Portata lungo il cielo, sul suo cocchio leggero, dalle ali
dei cigni, Venere non era ancora giunta a Cipro:
da lontano riconobbe il gemito del morente e invertì il volo
dei bianchi uccelli. E come dall'alto intravide il corpo
che in fin di vita si torceva nel suo stesso sangue,
si precipitò giù, strappandosi veste e capelli,
percotendosi il petto con le mani, come non le era costume.
Lamentandosi poi col fato, disse: "No, non potrà la tua legge
disporre d'ogni cosa. Imperituro rimarrà il ricordo,
Adone, del mio lutto: ripetuta ogni anno, la scena
della tua morte testimonierà in eterno il mio dolore.

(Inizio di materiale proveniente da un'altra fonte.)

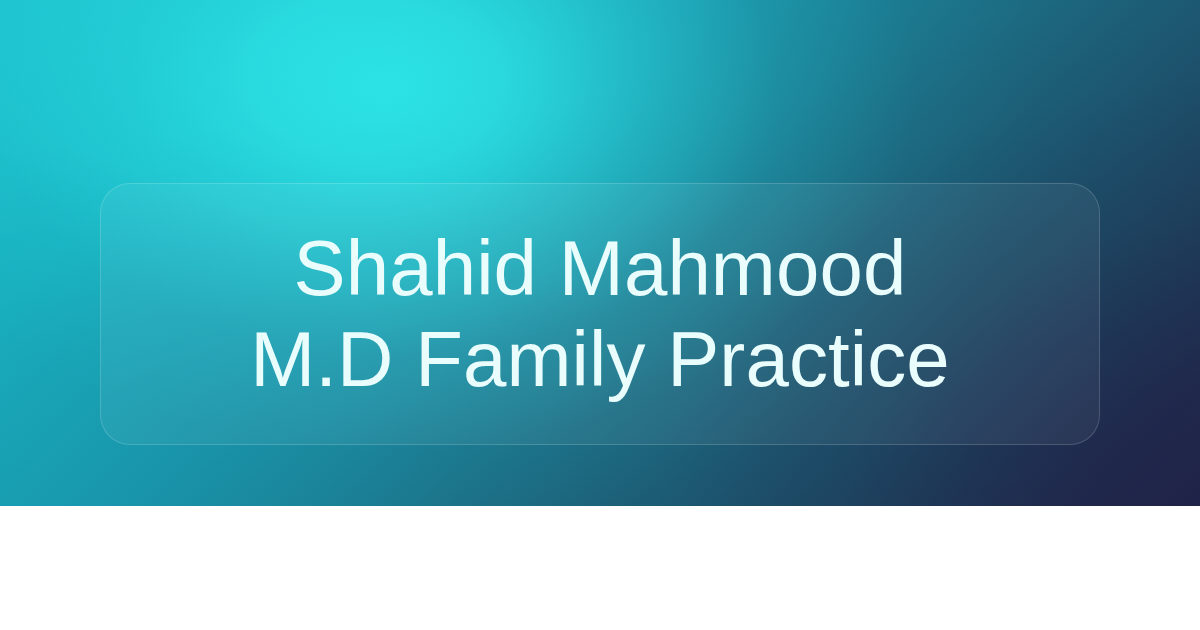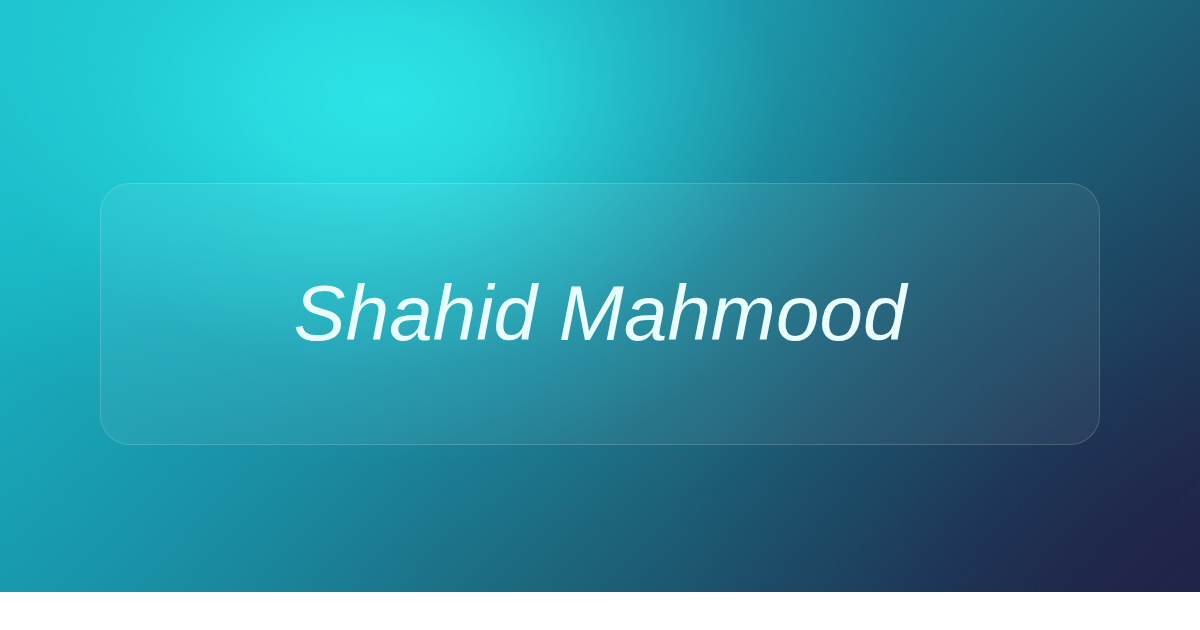--- a/index.html
+++ b/index.html
@@ -19,10 +19,9 @@
   .og-card {
     position: relative;
     width: 1200px;
-    height: 592px;
+    height: 506px;
     overflow: hidden;
     background: #0c4a6e;
-    font-style: italic;
   }
 
   

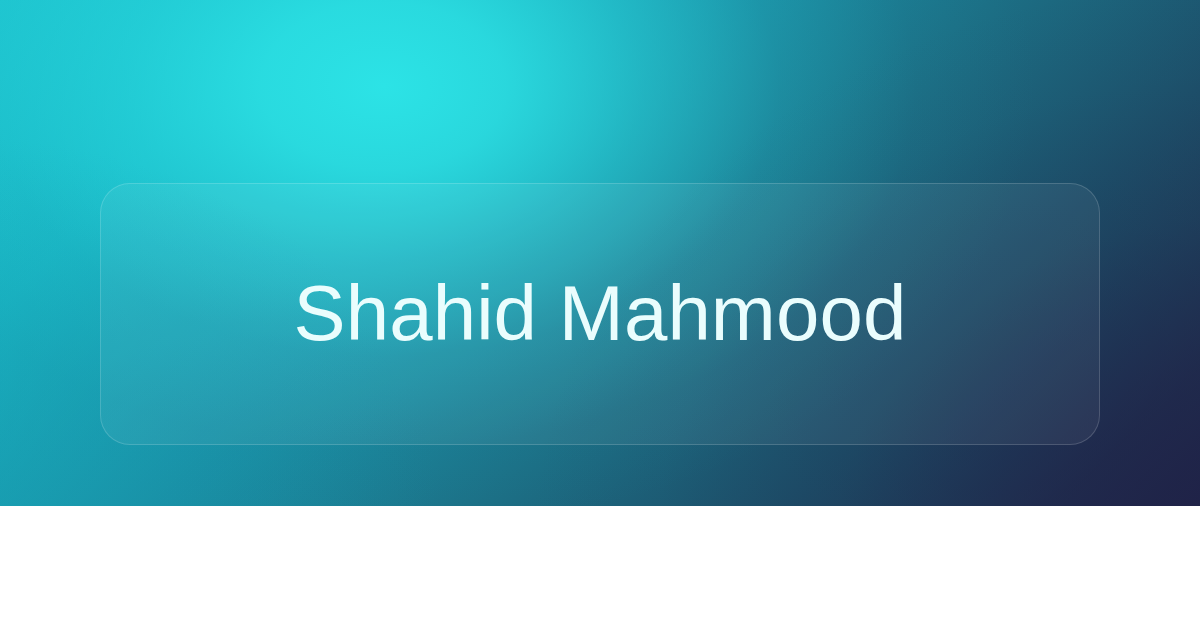--- a/index.html
+++ b/index.html
@@ -140,6 +140,7 @@
 
       <div class="title-block">
         <span class="title-line">Shahid Mahmood</span>
+        <span class="title-line">M.D Family Practice</span>
       </div>
 
     </div>

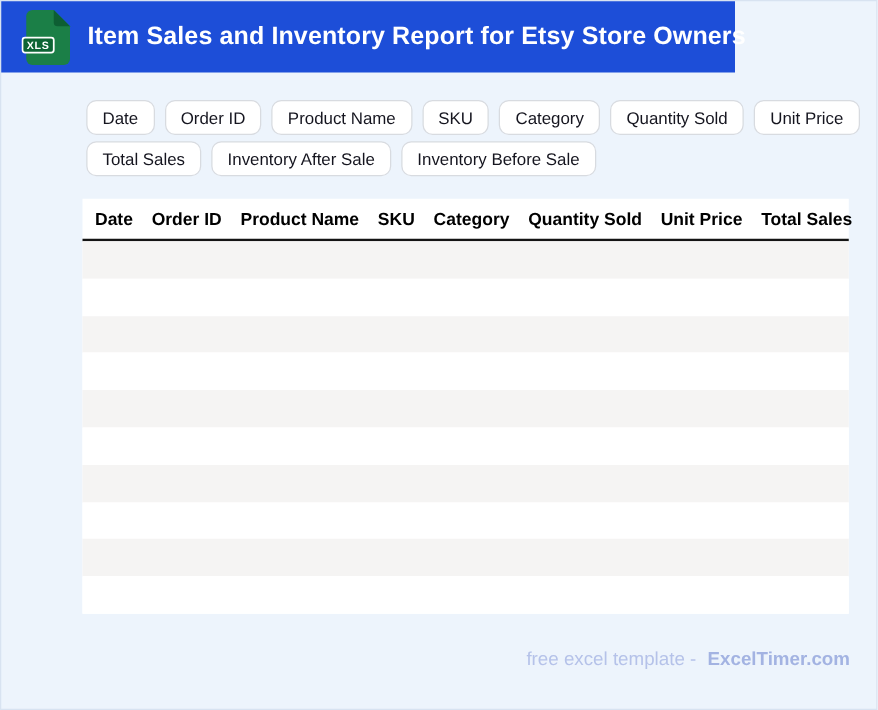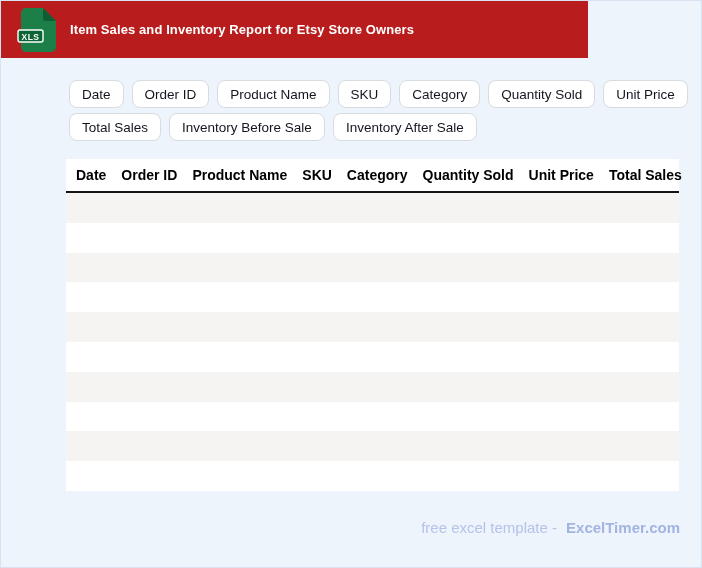--- a/index.html
+++ b/index.html
@@ -17,7 +17,7 @@
     position: absolute;
     left: 0; top: 0;
     width: 587px; height: 57px;
-    background: #b91c1c;
+    background: #1d4ed8;
     display: flex;
     align-items: center;
     padding-left: 16px;

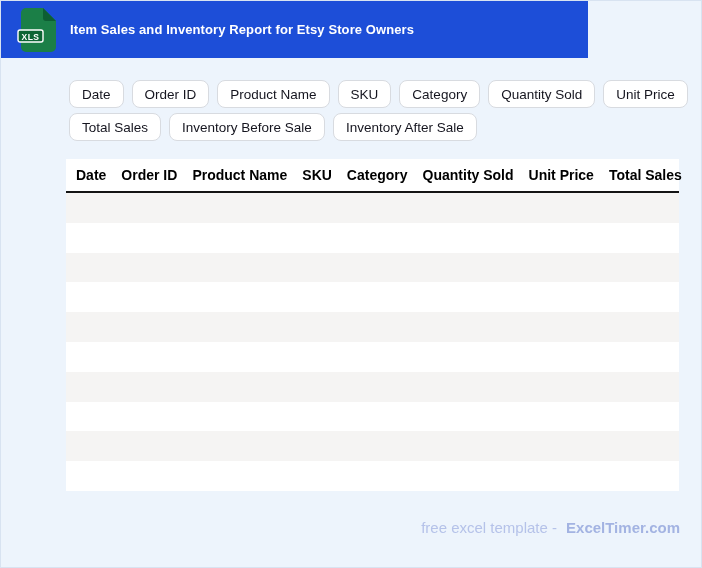--- a/index.html
+++ b/index.html
@@ -29,7 +29,7 @@
   }
   .band .title {
     color: #ffffff;
-    font-size: 13px;
+    font-size: 20px;
     font-weight: bold;
     letter-spacing: 0.1px;
     white-space: nowrap;

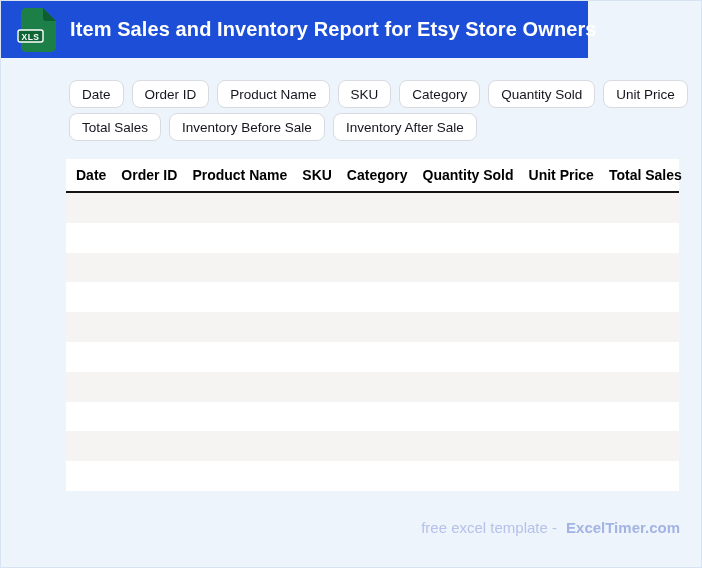--- a/index.html
+++ b/index.html
@@ -120,8 +120,8 @@
 
 <div class="chips row-2">
   <div class="chip">Total Sales</div>
+  <div class="chip">Inventory After Sale</div>
   <div class="chip">Inventory Before Sale</div>
-  <div class="chip">Inventory After Sale</div>
 </div>
 
 <div class="table">

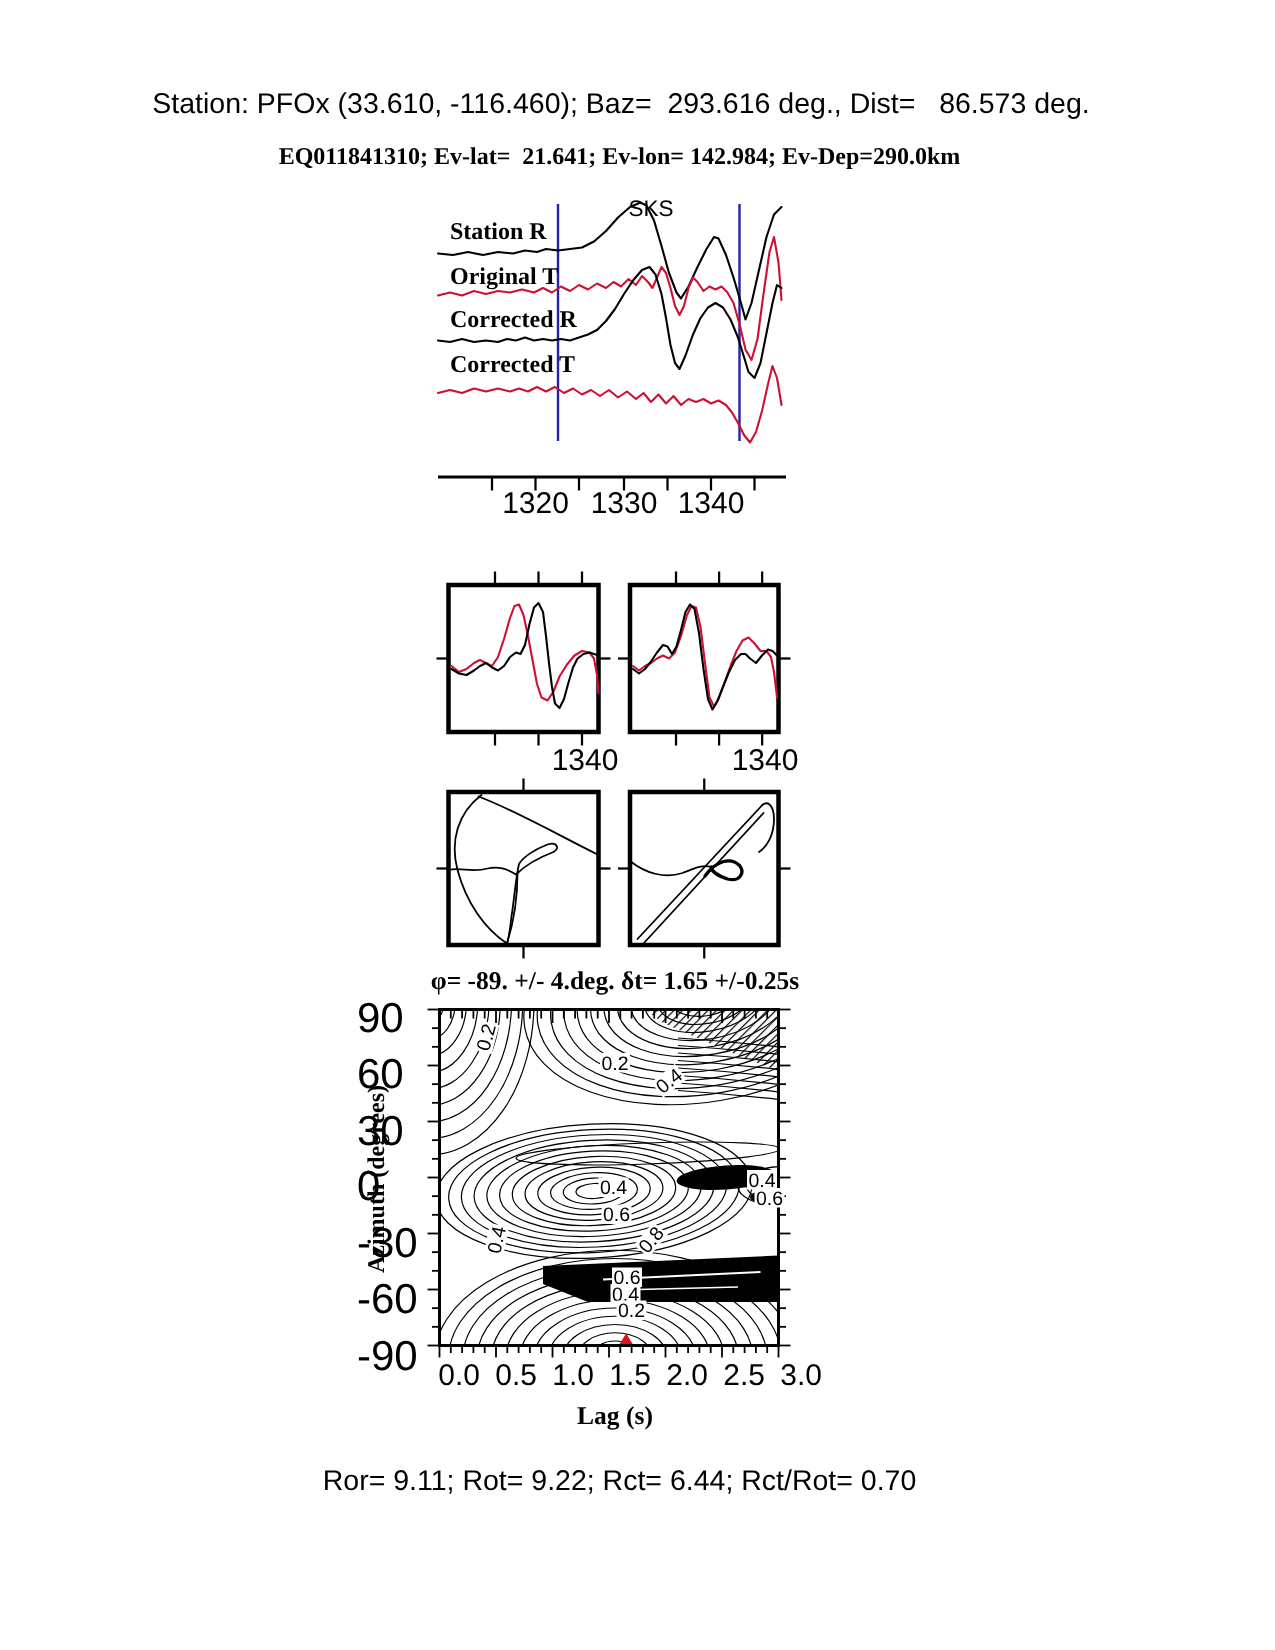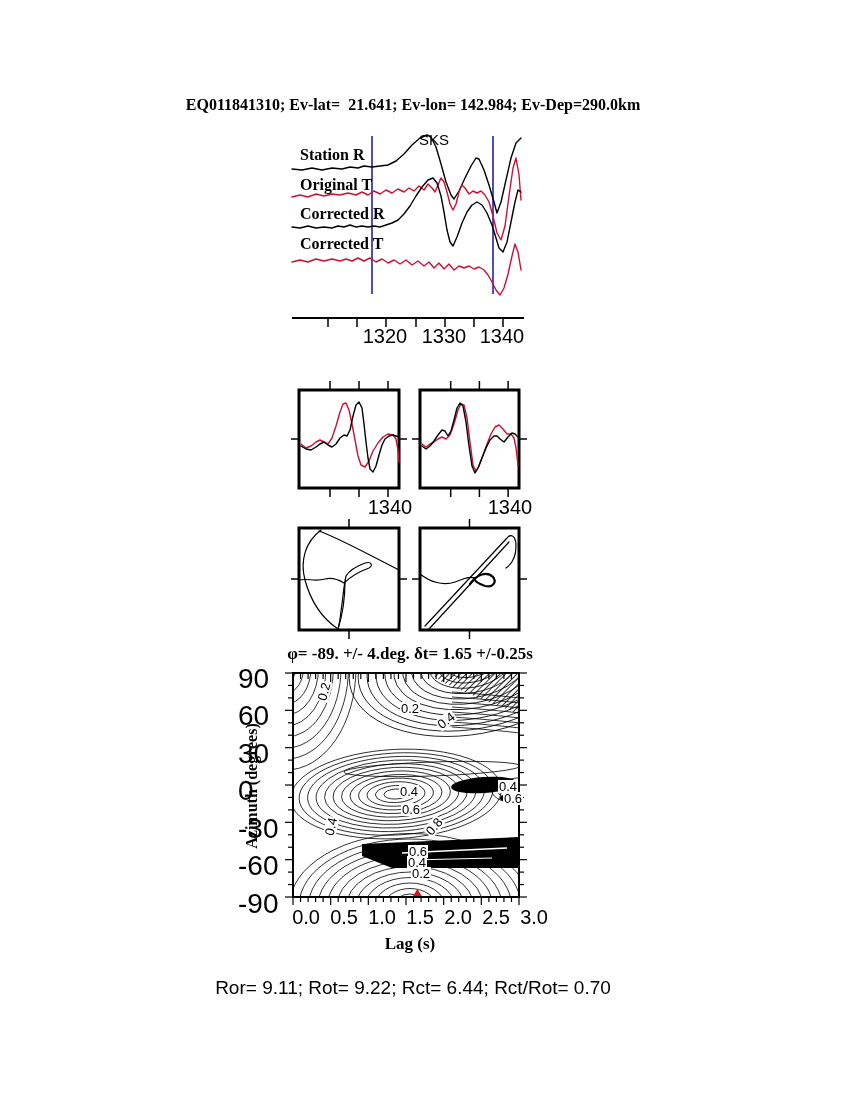--- a/index.html
+++ b/index.html
@@ -36,6 +36,7 @@
 
 <div class="page">
 
+  <div class="abs ctr pre title1">Station: PFOx (33.610, -116.460); Baz=  293.616 deg., Dist=   86.573 deg.</div>
   <div class="abs ctr pre title2">EQ011841310; Ev-lat=  21.641; Ev-lon= 142.984; Ev-Dep=290.0km</div>
 
   <div class="abs ctr phase-label">SKS</div>

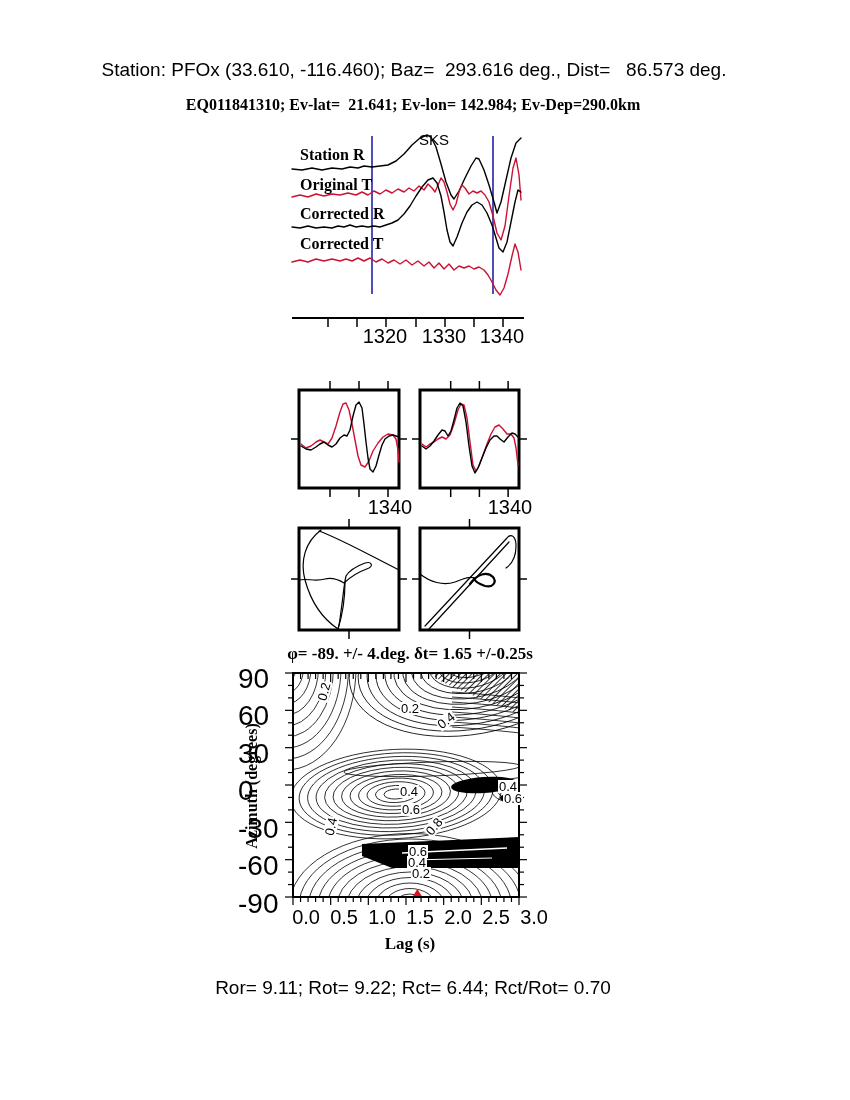--- a/index.html
+++ b/index.html
@@ -17,7 +17,7 @@
   .time-axis-title{left:348px;top:299px;width:180px;font-size:18px;}
   .tick-num{font-size:20px;width:56px;}
   .cmp-tick{top:496px;}
-  .time-tick{top:325px;margin-left:28px;}
+  .time-tick{top:325px;}
   .xtick{top:906px;text-align:right;}
   .ytick{width:48px;text-align:left;left:238px;font-size:28px;}
   .contour-title{left:240px;top:644px;width:340px;font-size:17px;font-weight:bold;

Ma il tuo sangue si muterà in un fiore. Se a te fu permesso,
Persefone, di trasformare il corpo di una donna in una pianta
di menta profumata, perché mi si dovrebbe rimproverare,
se muto l'eroico figlio di Cìnira?". Detto questo, nel sangue
versò nèttare odoroso e il sangue al contatto cominciò
a fermentare, così come nel fango, sotto la pioggia,
si formano bolle iridescenti. Nemmeno un'ora
era passata: dal sangue spuntò un fiore del suo stesso colore;
un fiore, come quello del melograno, i cui frutti celano
sotto la buccia sottile i suoi semi. Ma è fiore di vita breve:
fissato male al suolo e fragile per troppa leggerezza,
deve il suo nome al vento, e proprio il vento ne disperde i petali".